Indonesia passenger train service in Aceh

The Cut Meutia is a passenger train service currently operating in Aceh, Indonesia. It was opened in 2016 and currently serves six railway stations in North Aceh, Bireuën and Lhokseumawe. It is the only operational train service in Aceh.

==History==
Railways had been operational in Aceh since the Dutch East Indies era, linking Banda Aceh to Langkat in North Sumatra. The line ceased operations in 1982, however, leaving Aceh without operational train services and existing stations and railways deteriorating. In 1996, an attempt to develop tracks between Langkat and Aceh's provincial border ceased due to funding difficulties after laying 2 kilometers of track. Another section measuring 5 kilometers was developed in 2000, but again development ceased due to a lack of funds.

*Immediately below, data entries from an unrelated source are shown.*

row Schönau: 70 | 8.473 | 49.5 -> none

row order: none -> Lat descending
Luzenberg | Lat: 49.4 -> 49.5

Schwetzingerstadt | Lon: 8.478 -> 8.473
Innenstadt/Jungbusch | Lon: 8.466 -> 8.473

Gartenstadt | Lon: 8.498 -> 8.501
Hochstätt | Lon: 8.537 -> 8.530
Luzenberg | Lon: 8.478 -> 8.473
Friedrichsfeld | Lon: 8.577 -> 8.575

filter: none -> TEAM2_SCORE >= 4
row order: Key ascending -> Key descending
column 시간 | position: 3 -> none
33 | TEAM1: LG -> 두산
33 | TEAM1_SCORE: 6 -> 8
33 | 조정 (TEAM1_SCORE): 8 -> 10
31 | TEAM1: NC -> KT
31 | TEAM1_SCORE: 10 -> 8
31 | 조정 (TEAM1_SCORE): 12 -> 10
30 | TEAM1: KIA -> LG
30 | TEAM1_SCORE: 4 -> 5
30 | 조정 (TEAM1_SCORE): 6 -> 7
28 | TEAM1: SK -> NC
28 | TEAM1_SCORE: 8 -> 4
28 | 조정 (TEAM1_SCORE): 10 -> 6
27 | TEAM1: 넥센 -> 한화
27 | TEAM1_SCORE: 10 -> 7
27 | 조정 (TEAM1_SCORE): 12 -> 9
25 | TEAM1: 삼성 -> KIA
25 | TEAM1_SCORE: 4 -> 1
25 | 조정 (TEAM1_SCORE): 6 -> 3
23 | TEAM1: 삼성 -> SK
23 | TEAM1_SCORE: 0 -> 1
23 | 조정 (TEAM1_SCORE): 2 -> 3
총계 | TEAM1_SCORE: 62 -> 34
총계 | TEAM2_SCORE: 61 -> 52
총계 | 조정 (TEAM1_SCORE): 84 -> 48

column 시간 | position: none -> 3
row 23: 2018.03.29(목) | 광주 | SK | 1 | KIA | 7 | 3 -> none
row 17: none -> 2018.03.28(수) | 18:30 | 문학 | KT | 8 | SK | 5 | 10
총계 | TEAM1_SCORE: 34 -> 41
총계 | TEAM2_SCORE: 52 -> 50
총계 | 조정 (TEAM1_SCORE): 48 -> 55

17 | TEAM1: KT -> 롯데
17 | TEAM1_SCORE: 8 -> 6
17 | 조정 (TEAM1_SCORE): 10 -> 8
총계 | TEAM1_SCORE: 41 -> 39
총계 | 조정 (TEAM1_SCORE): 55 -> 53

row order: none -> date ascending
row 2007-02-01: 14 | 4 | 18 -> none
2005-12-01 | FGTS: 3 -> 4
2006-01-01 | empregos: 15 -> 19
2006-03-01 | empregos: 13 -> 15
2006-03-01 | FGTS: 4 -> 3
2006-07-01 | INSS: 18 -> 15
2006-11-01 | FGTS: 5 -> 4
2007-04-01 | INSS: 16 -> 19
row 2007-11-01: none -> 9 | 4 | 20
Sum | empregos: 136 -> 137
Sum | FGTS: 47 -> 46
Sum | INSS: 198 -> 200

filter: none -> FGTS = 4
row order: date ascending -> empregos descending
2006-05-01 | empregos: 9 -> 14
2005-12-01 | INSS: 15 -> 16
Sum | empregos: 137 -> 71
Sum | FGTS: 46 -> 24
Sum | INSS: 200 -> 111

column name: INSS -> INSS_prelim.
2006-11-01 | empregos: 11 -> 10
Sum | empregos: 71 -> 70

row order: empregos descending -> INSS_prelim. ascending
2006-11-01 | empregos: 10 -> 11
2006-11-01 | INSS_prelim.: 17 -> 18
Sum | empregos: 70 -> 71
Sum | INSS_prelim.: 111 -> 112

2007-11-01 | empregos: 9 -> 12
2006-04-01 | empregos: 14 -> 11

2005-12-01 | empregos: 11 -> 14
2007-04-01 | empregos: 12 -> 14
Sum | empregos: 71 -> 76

In 2002, an agreement was struck between governors in Sumatra to redevelop a Trans-Sumatran railway network, which would once more link Aceh to other cities on the island. Following the 2004 earthquake and tsunami, reconstruction aid from France was delivered through SNCF; this included the development of an 11.35 km stretch of railway track which followed the 1,435 mm standard gauge instead of the 1,067 mm gauge used elsewhere in Indonesia. Trial runs began on 1 December 2013, with tracks from Krueng Mane near Bireuën to Krueng Geukueh near Lhokseumawe via Bungkaih. Due to lack of passenger demand, the trial was halted by July 2014.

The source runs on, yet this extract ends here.